TASK PROMPT:
What is needed is an exact reproduction of the lines in the records below, starting at the line with "after transaction execution" and ending at the line with "- WeatherApp Overview", both included, and nothing else; pictures stay out.

INPUT DATA:
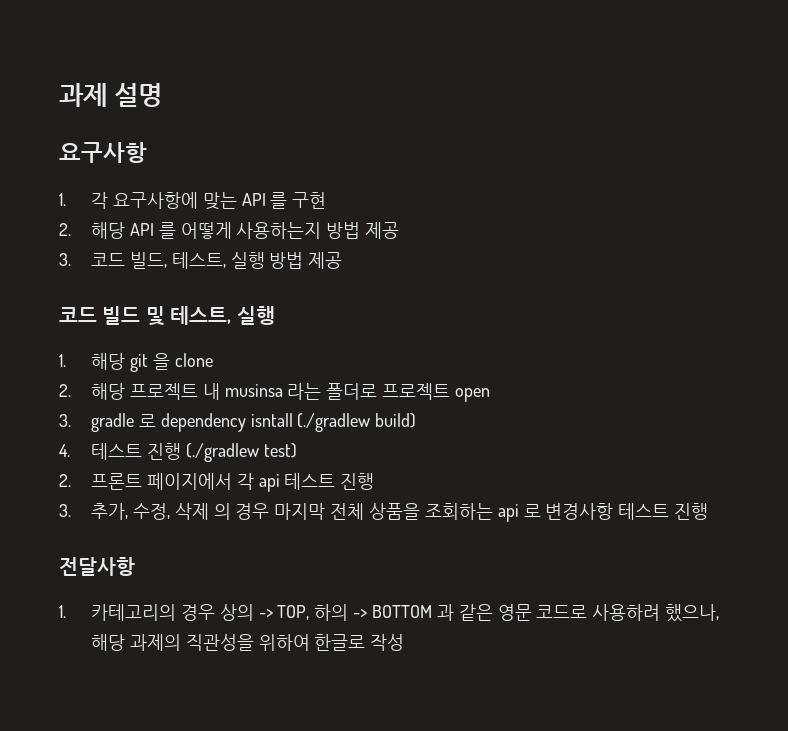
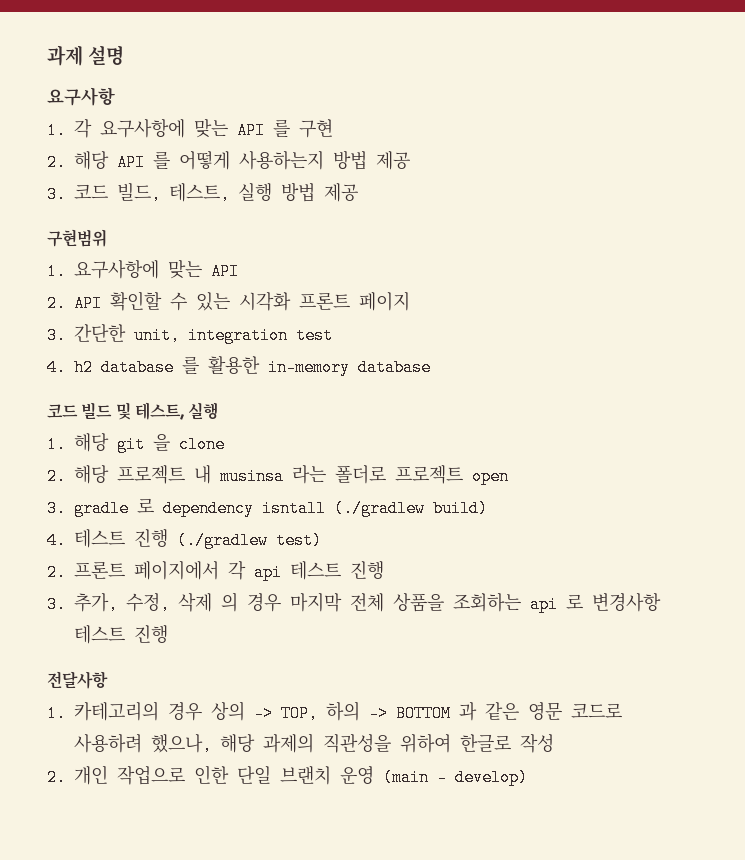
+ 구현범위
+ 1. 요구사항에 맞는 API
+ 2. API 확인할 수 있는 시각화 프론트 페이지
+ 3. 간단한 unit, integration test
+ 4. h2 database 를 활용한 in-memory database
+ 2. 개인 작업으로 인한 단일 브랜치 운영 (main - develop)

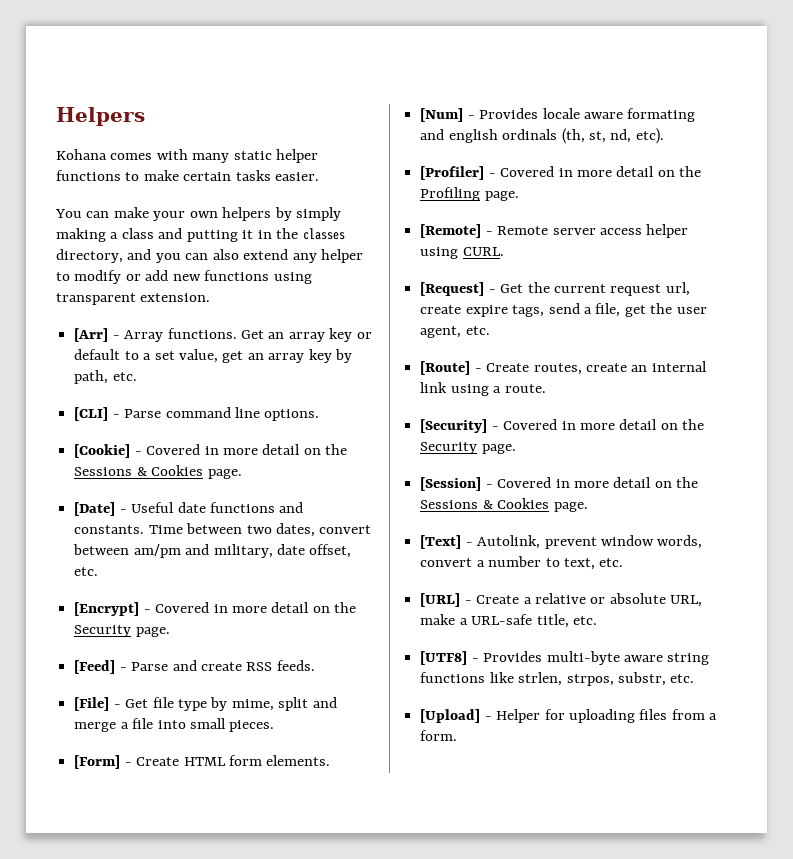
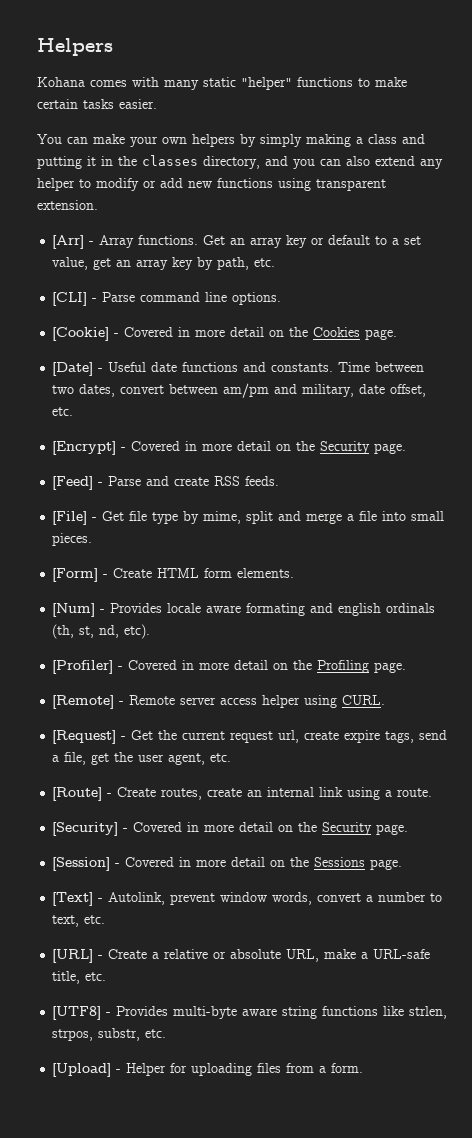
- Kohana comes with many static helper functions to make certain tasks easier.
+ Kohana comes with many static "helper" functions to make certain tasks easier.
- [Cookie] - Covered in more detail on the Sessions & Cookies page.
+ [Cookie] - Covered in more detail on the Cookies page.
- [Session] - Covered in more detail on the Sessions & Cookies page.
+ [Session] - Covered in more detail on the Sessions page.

---

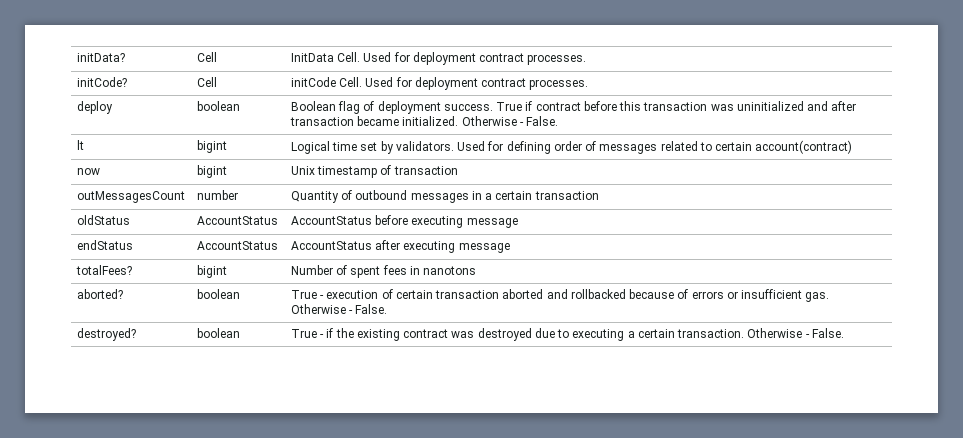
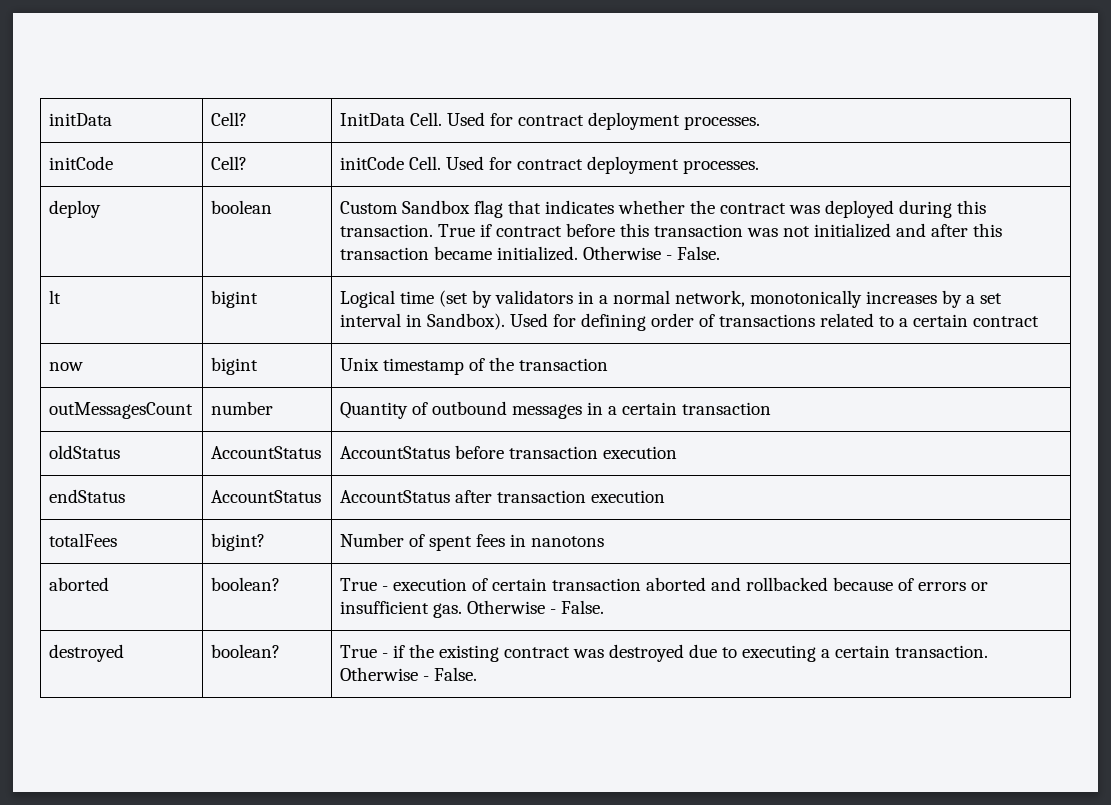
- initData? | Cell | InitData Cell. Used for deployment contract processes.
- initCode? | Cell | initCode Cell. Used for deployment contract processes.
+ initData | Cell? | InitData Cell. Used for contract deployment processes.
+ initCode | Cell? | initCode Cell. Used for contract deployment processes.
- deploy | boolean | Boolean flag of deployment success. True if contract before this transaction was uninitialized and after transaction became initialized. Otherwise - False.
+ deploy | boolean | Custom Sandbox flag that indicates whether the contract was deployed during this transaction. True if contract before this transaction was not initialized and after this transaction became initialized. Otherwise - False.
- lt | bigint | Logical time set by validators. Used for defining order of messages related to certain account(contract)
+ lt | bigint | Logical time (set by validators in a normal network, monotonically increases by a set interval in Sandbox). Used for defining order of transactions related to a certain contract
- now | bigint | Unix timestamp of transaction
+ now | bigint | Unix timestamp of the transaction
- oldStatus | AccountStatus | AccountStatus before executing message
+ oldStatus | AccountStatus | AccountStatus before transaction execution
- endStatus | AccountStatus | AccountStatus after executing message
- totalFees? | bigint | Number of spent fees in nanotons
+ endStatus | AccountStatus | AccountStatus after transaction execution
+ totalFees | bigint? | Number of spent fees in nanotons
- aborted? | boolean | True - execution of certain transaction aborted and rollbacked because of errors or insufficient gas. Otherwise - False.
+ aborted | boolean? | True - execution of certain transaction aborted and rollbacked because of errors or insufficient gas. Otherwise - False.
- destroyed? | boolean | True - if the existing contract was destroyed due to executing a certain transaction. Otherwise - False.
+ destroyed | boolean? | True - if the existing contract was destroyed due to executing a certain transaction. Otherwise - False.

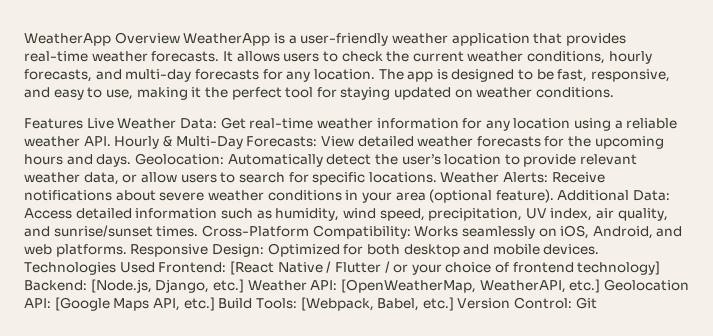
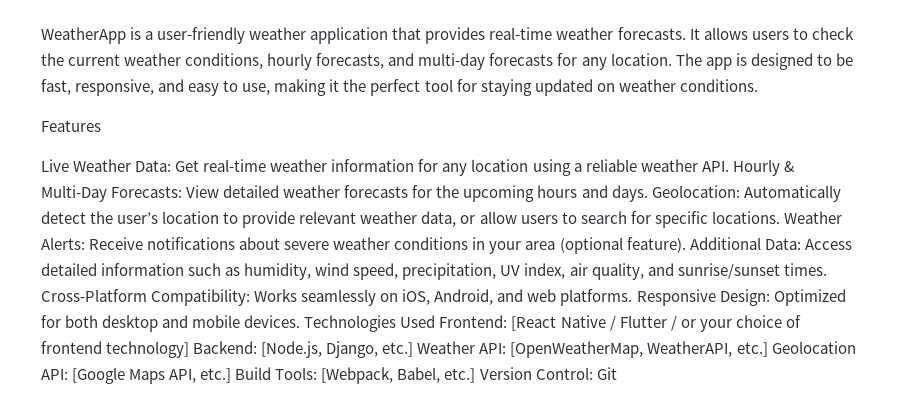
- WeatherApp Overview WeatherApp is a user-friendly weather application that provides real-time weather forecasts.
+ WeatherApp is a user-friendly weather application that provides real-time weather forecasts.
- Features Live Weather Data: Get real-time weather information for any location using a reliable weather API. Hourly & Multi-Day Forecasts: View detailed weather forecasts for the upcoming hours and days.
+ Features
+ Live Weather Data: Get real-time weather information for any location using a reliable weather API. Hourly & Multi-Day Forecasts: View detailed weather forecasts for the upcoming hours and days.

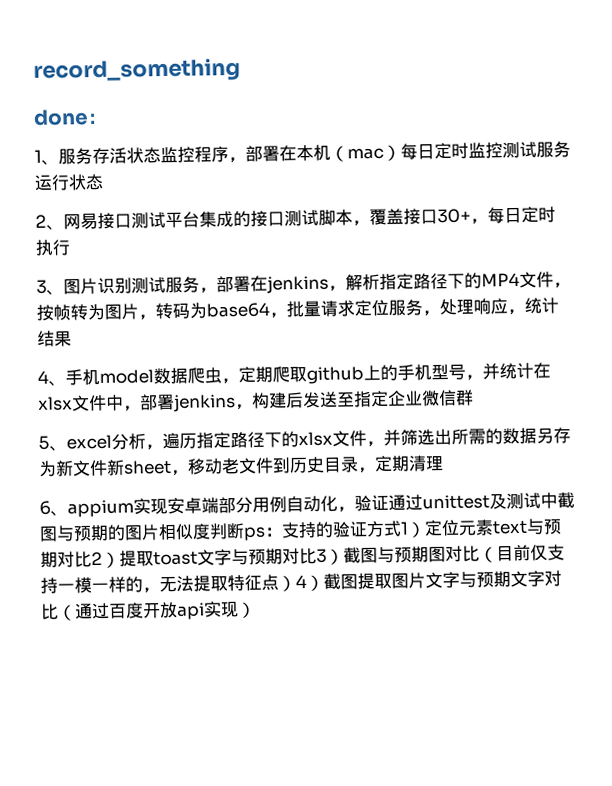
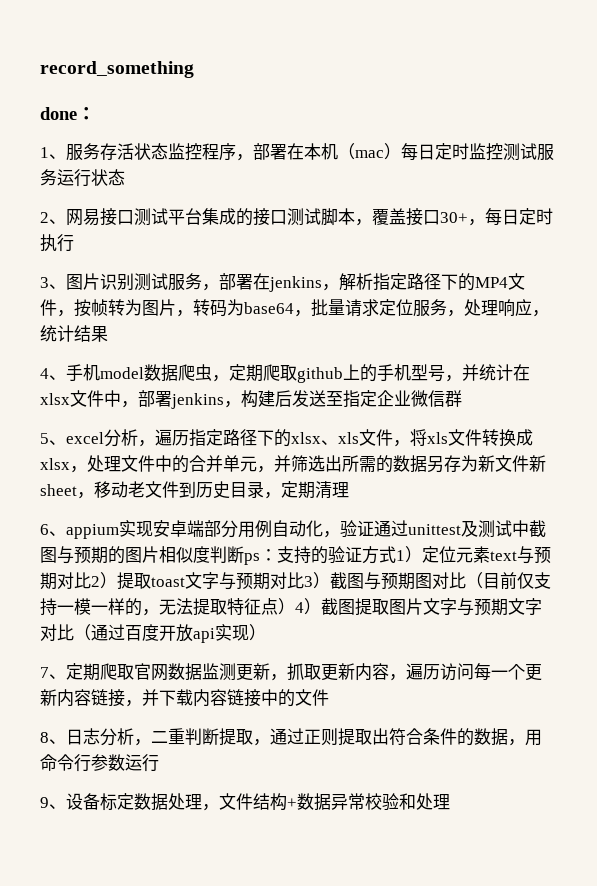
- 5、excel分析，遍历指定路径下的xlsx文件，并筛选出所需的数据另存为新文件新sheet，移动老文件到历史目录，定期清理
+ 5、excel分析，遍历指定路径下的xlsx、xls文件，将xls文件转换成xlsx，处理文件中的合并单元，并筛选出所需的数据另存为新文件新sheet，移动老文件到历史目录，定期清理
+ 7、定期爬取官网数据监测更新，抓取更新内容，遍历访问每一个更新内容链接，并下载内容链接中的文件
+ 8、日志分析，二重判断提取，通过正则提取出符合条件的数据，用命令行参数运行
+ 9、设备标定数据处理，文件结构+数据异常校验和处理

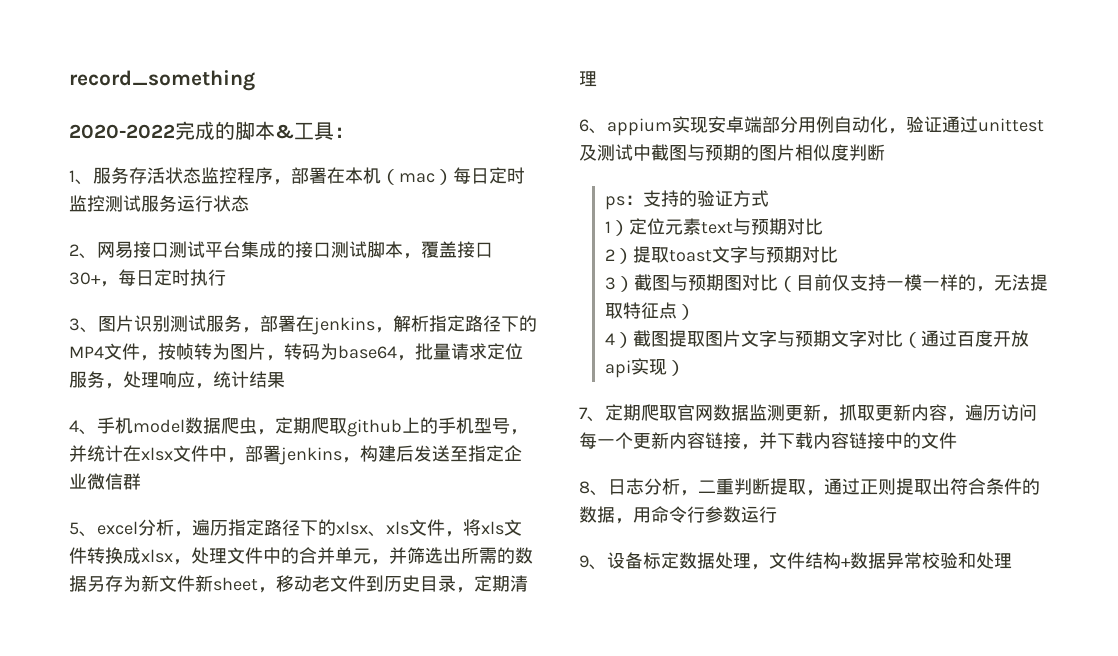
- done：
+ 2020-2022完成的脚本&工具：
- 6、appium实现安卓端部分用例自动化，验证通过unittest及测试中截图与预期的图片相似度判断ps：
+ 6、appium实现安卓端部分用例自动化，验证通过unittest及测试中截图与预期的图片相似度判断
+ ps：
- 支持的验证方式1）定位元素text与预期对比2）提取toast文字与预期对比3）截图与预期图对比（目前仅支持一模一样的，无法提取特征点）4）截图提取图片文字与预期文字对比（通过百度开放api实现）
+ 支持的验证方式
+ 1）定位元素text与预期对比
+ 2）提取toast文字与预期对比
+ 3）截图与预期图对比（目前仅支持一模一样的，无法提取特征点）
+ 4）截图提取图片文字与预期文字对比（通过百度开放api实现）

* * *

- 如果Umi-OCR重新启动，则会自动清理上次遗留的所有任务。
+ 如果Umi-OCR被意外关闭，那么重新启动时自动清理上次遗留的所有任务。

ANSWER SECTION:
+ endStatus | AccountStatus | AccountStatus after transaction execution
+ totalFees | bigint? | Number of spent fees in nanotons
- aborted? | boolean | True - execution of certain transaction aborted and rollbacked because of errors or insufficient gas. Otherwise - False.
+ aborted | boolean? | True - execution of certain transaction aborted and rollbacked because of errors or insufficient gas. Otherwise - False.
- destroyed? | boolean | True - if the existing contract was destroyed due to executing a certain transaction. Otherwise - False.
+ destroyed | boolean? | True - if the existing contract was destroyed due to executing a certain transaction. Otherwise - False.

- WeatherApp Overview WeatherApp is a user-friendly weather application that provides real-time weather forecasts.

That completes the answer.